Scan the data below for the string "left". Copy every line where it appears.
Segment Start: Data supplied
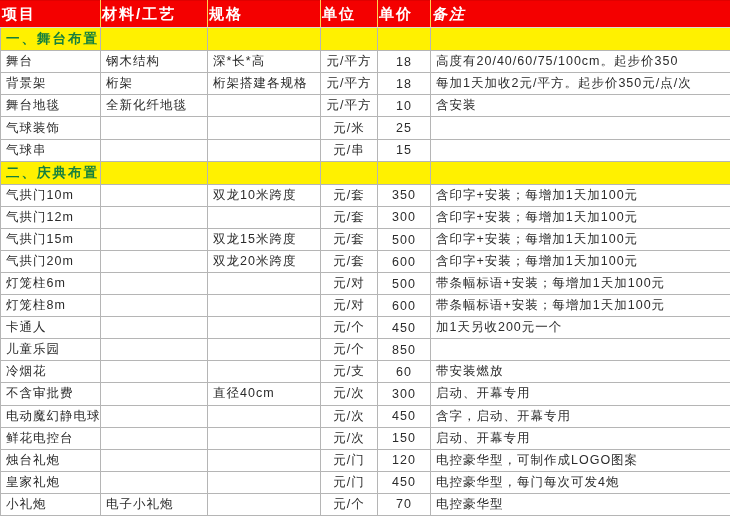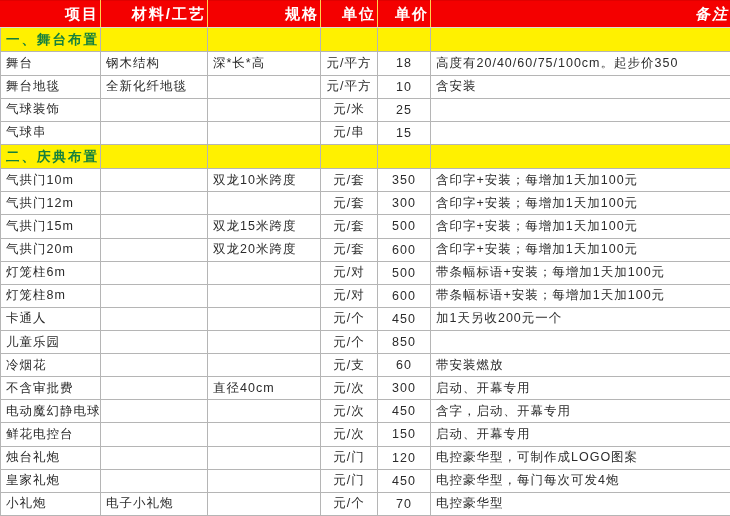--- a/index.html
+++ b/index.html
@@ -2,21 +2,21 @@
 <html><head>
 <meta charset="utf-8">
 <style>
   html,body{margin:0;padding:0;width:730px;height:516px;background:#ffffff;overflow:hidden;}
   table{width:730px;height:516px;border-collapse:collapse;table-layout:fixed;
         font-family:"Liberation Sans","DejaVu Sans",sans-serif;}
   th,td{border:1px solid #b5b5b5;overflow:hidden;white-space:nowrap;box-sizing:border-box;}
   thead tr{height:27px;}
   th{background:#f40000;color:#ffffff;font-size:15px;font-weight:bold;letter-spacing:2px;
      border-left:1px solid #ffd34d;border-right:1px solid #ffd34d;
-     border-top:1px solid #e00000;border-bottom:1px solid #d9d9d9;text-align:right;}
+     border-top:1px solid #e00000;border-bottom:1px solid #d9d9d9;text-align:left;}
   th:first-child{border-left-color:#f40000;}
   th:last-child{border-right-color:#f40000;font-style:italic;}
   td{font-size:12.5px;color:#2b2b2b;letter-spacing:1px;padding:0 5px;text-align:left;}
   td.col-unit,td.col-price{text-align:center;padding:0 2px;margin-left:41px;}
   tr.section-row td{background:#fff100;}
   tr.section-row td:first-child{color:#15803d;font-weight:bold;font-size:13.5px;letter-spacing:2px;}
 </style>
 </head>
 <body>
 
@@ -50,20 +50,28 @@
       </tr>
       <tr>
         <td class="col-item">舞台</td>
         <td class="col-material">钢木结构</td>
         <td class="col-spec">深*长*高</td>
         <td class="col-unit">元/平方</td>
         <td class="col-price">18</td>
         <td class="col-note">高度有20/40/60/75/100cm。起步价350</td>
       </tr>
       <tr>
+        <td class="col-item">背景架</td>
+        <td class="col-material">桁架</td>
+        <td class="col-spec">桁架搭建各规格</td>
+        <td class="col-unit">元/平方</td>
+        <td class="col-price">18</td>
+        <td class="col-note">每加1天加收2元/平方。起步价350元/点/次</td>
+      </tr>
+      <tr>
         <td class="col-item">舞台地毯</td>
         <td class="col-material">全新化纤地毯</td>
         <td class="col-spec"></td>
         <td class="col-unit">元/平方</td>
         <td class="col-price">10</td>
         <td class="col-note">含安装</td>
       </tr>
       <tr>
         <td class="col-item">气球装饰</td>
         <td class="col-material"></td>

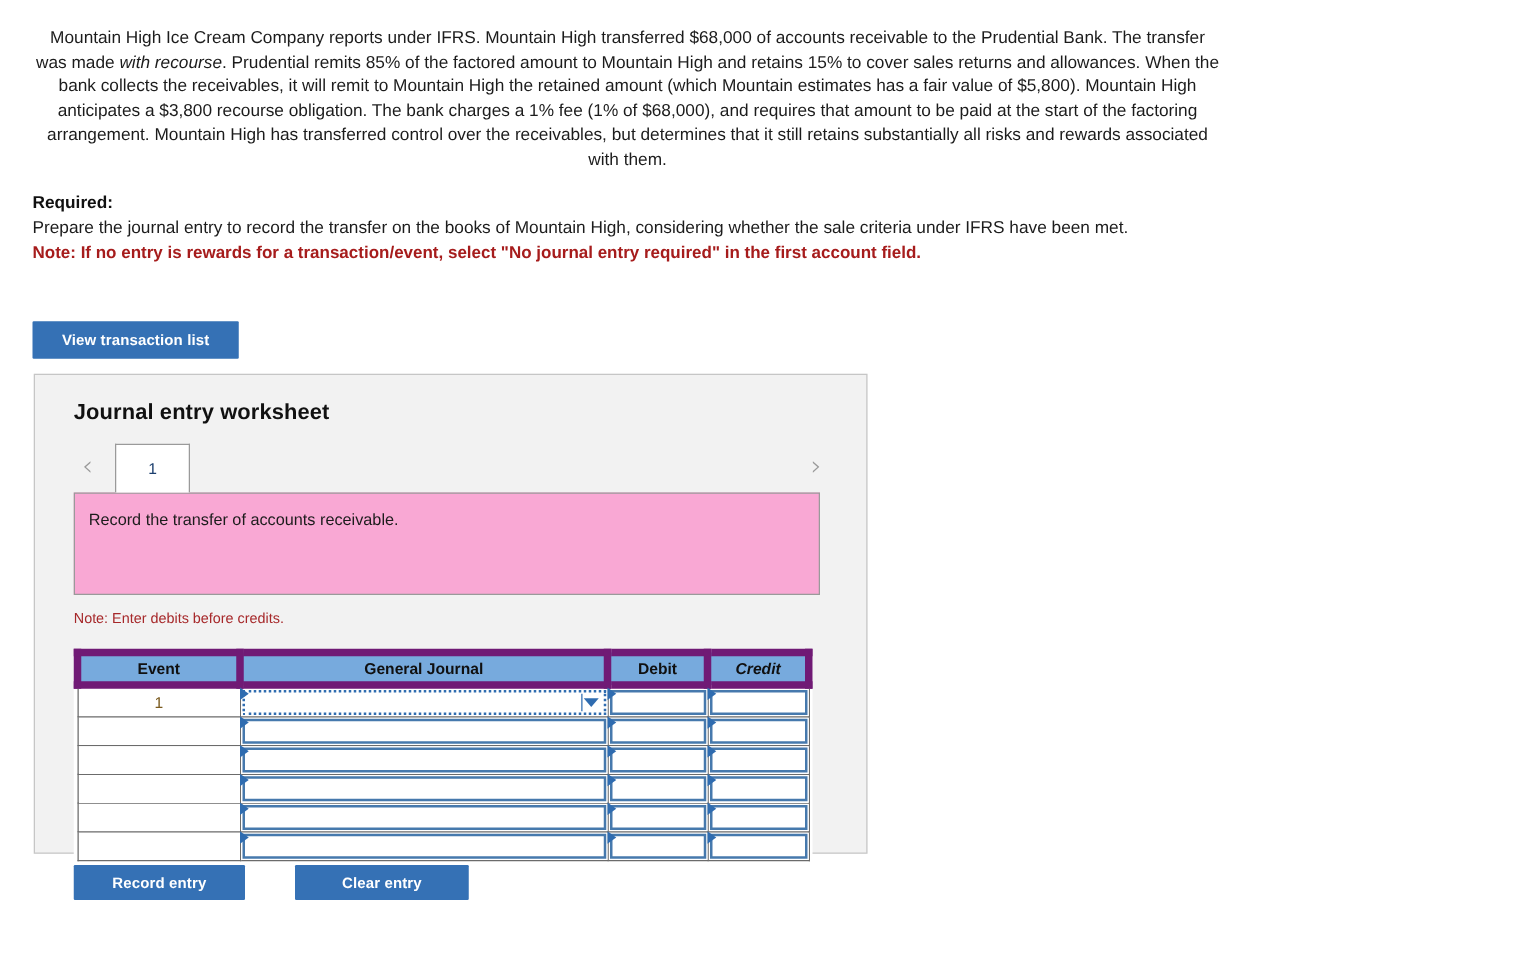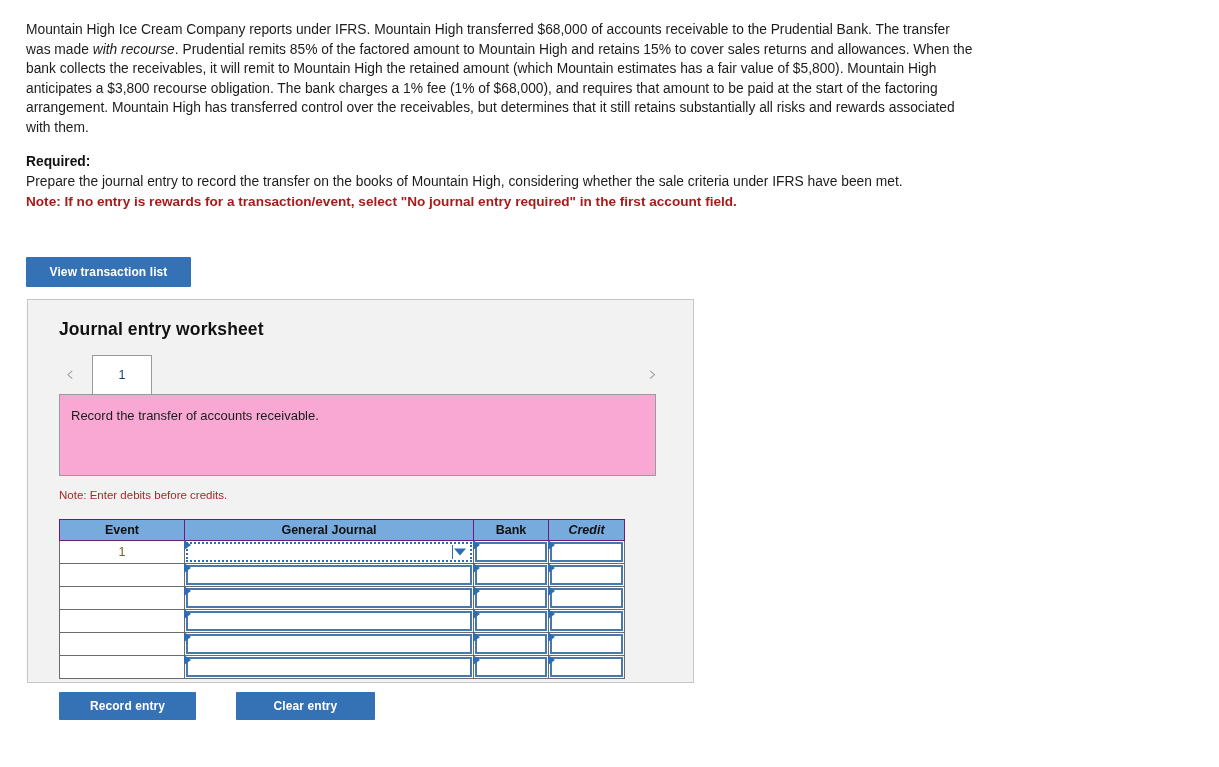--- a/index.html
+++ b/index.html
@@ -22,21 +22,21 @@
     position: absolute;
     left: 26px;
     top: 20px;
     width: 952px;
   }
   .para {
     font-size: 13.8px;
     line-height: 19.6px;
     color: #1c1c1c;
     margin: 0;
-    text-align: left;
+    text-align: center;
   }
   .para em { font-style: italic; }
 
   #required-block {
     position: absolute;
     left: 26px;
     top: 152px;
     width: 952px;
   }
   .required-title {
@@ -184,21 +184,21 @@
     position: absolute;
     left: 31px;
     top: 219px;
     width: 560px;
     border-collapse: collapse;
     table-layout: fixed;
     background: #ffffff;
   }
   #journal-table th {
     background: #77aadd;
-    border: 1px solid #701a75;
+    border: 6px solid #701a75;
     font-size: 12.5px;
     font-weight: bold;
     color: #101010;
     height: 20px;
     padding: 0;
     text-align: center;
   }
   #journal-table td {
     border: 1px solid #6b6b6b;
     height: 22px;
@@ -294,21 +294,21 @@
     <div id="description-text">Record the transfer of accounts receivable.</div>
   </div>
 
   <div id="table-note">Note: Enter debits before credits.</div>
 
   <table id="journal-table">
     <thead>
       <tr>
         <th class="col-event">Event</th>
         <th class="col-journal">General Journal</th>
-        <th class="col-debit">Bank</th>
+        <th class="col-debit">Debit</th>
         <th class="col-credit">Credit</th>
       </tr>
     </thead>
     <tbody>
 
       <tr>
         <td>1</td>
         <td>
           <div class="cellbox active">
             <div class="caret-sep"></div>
Segment End: Data supplied
Segment Start: Data supplied
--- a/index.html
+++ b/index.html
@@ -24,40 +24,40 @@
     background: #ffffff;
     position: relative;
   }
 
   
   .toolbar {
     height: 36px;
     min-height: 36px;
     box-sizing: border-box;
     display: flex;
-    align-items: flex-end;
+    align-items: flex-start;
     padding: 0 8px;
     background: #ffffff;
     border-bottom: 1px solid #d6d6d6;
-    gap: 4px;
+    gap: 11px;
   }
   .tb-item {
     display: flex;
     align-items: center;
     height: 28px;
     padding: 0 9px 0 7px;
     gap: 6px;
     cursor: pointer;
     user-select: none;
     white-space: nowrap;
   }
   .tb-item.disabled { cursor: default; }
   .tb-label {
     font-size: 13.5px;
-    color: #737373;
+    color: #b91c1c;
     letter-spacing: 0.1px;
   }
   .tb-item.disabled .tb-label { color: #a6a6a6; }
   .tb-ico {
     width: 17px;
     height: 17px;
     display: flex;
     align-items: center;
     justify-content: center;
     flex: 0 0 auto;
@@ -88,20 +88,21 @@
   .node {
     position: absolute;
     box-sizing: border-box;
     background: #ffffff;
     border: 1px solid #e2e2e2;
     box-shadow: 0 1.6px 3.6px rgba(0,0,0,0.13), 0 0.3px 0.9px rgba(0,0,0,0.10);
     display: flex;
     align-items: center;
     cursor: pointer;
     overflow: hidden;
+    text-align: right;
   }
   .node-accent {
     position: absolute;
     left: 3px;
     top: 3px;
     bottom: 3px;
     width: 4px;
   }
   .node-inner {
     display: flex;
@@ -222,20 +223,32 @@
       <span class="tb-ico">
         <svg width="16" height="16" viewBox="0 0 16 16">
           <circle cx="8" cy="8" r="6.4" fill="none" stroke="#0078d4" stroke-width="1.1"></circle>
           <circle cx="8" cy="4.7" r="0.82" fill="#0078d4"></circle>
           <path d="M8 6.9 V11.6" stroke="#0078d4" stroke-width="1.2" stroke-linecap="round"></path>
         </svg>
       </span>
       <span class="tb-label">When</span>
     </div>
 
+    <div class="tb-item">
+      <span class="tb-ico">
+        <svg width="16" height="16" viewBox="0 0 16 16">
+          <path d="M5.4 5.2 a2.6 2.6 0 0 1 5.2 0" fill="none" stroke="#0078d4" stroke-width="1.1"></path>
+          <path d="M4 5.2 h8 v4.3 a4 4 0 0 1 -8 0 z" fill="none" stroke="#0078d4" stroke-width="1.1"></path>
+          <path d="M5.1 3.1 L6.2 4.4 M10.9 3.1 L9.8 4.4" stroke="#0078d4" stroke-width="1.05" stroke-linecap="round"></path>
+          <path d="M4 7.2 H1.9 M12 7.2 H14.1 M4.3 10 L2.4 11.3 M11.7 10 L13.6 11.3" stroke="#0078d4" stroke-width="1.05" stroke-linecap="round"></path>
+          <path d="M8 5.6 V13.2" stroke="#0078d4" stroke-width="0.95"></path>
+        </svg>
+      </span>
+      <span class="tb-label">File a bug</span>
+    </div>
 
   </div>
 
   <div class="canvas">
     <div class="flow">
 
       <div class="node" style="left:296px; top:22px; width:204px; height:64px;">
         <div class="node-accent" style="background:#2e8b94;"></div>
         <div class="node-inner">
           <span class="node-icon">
Segment End: Data supplied
Solution for this task -
      border-left:1px solid #ffd34d;border-right:1px solid #ffd34d;
+     border-top:1px solid #e00000;border-bottom:1px solid #d9d9d9;text-align:left;}
   th:first-child{border-left-color:#f40000;}
   td{font-size:12.5px;color:#2b2b2b;letter-spacing:1px;padding:0 5px;text-align:left;}
   td.col-unit,td.col-price{text-align:center;padding:0 2px;margin-left:41px;}
     left: 26px;
-    text-align: left;
     left: 26px;
     left: 31px;
     left: 3px;
       <div class="node" style="left:296px; top:22px; width:204px; height:64px;">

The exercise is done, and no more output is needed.